▶ [DESCRIPTION OF THE TASK] Reproduce exactly, from the line containing "- 메이저 버전 업그레이드가 필요한 환경에서는 경험했다고", every line down to the end of the data below.

---+---

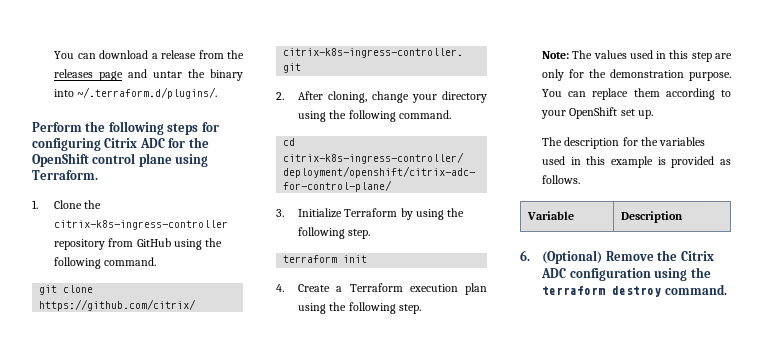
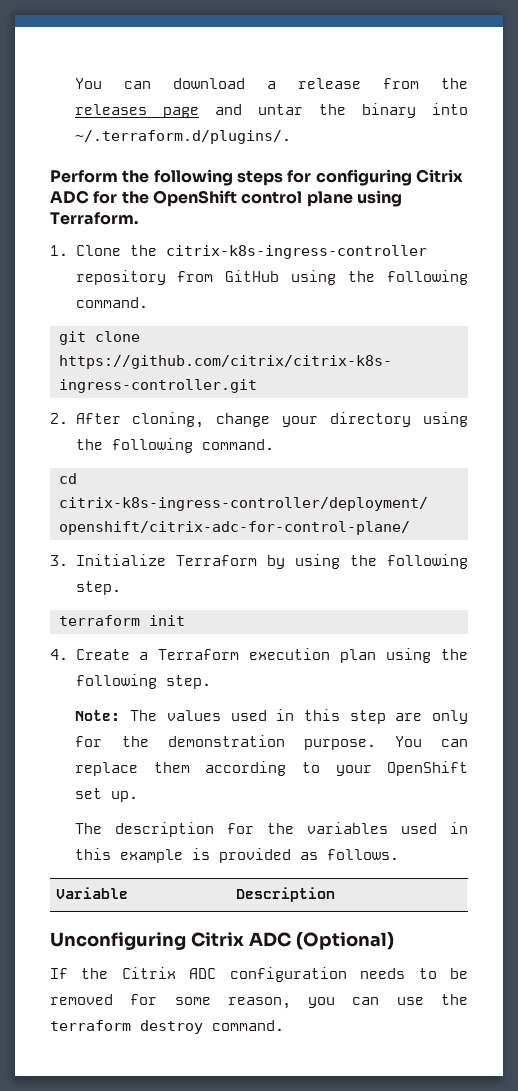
- 6. (Optional) Remove the Citrix ADC configuration using the terraform destroy command.
+ Unconfiguring Citrix ADC (Optional)
+ If the Citrix ADC configuration needs to be removed for some reason, you can use the terraform destroy command.

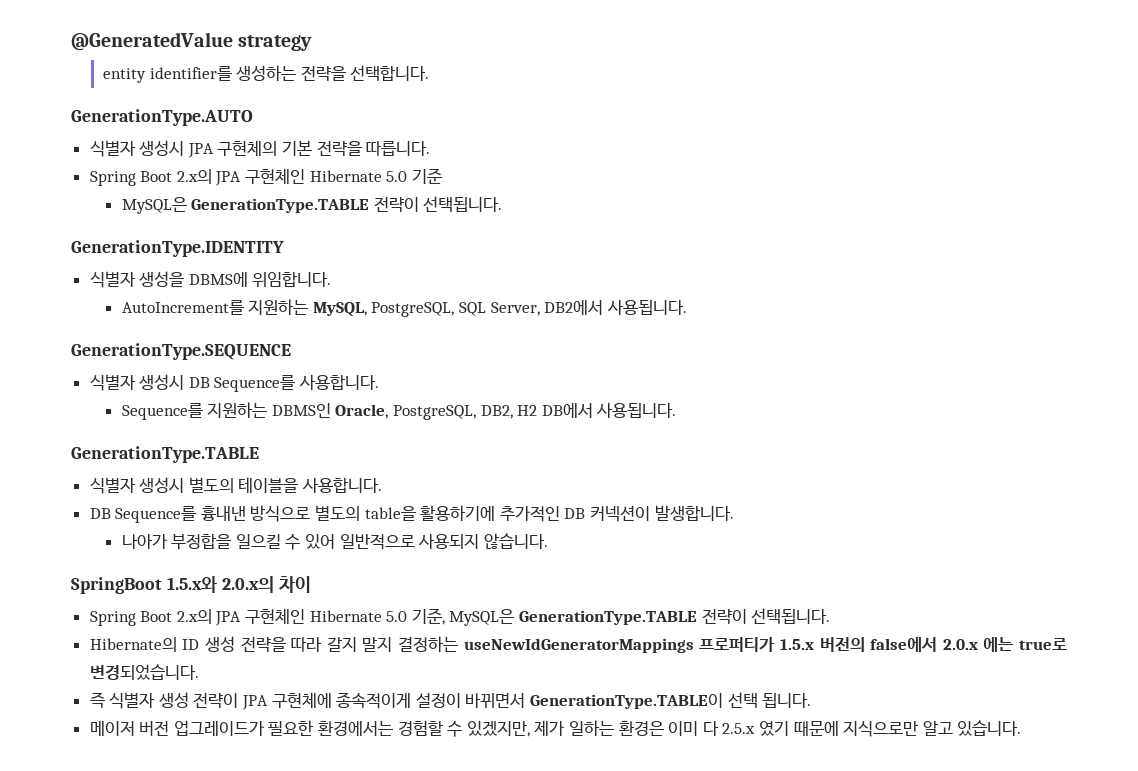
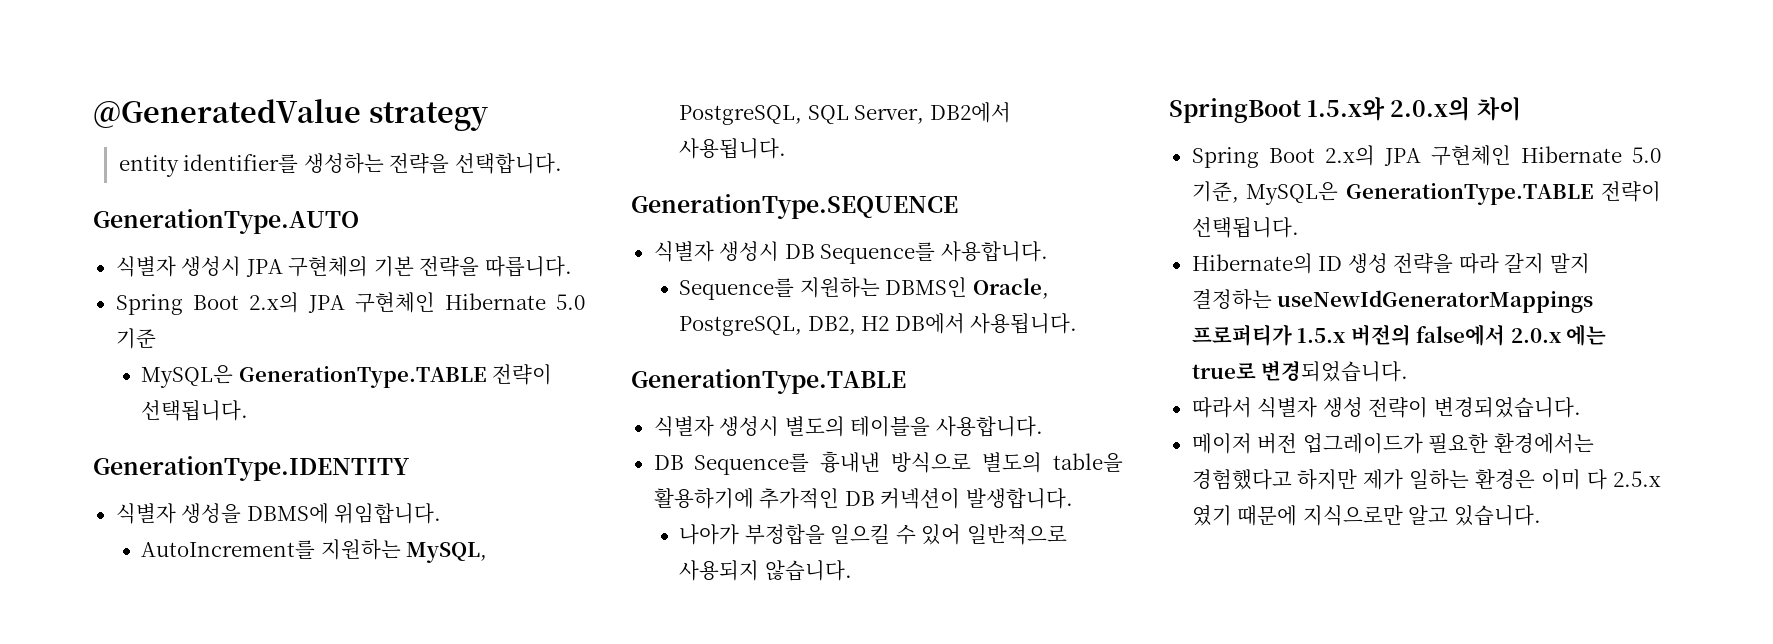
- 즉 식별자 생성 전략이 JPA 구현체에 종속적이게 설정이 바뀌면서 GenerationType.TABLE이 선택 됩니다.
+ 따라서 식별자 생성 전략이 변경되었습니다.
- 메이저 버전 업그레이드가 필요한 환경에서는 경험할 수 있겠지만, 제가 일하는 환경은 이미 다 2.5.x 였기 때문에 지식으로만 알고 있습니다.
+ 메이저 버전 업그레이드가 필요한 환경에서는 경험했다고 하지만 제가 일하는 환경은 이미 다 2.5.x 였기 때문에 지식으로만 알고 있습니다.

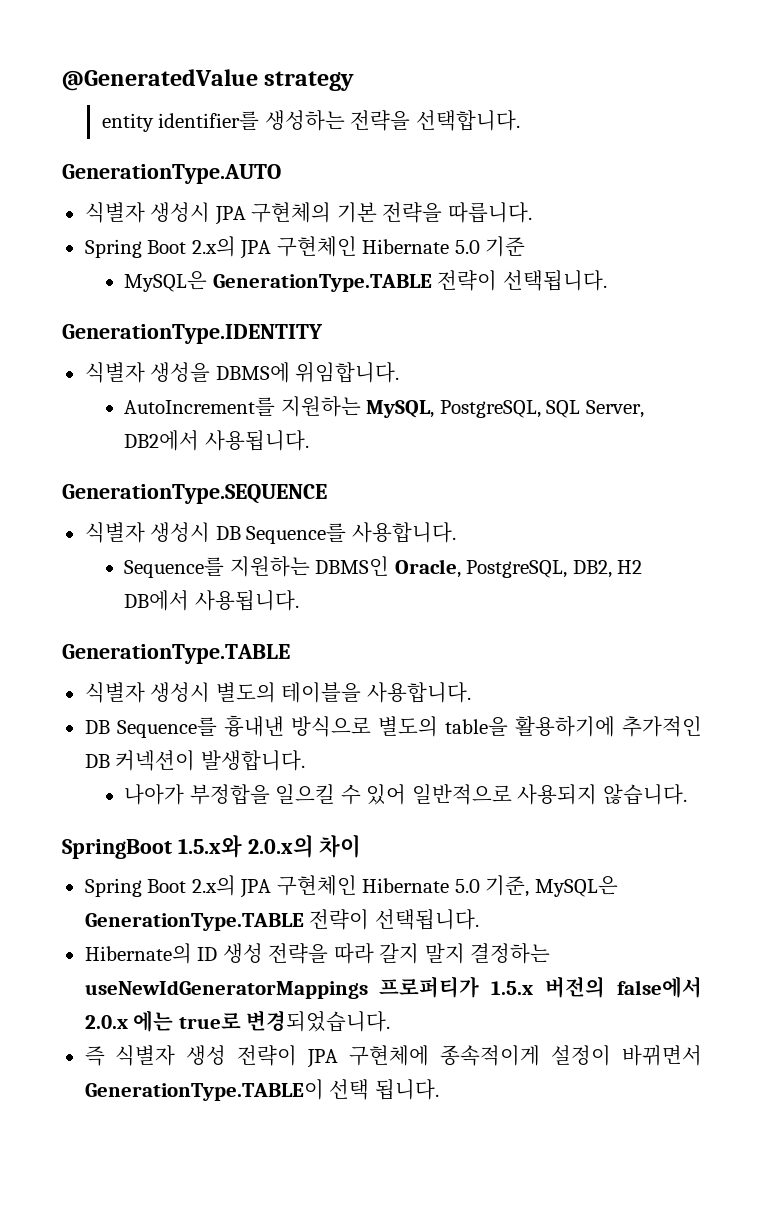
- 따라서 식별자 생성 전략이 변경되었습니다.
- 메이저 버전 업그레이드가 필요한 환경에서는 경험했다고 하지만 제가 일하는 환경은 이미 다 2.5.x 였기 때문에 지식으로만 알고 있습니다.
+ 즉 식별자 생성 전략이 JPA 구현체에 종속적이게 설정이 바뀌면서 GenerationType.TABLE이 선택 됩니다.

---+---

▶ [EXPECTED ANSWER]
- 메이저 버전 업그레이드가 필요한 환경에서는 경험했다고 하지만 제가 일하는 환경은 이미 다 2.5.x 였기 때문에 지식으로만 알고 있습니다.
+ 즉 식별자 생성 전략이 JPA 구현체에 종속적이게 설정이 바뀌면서 GenerationType.TABLE이 선택 됩니다.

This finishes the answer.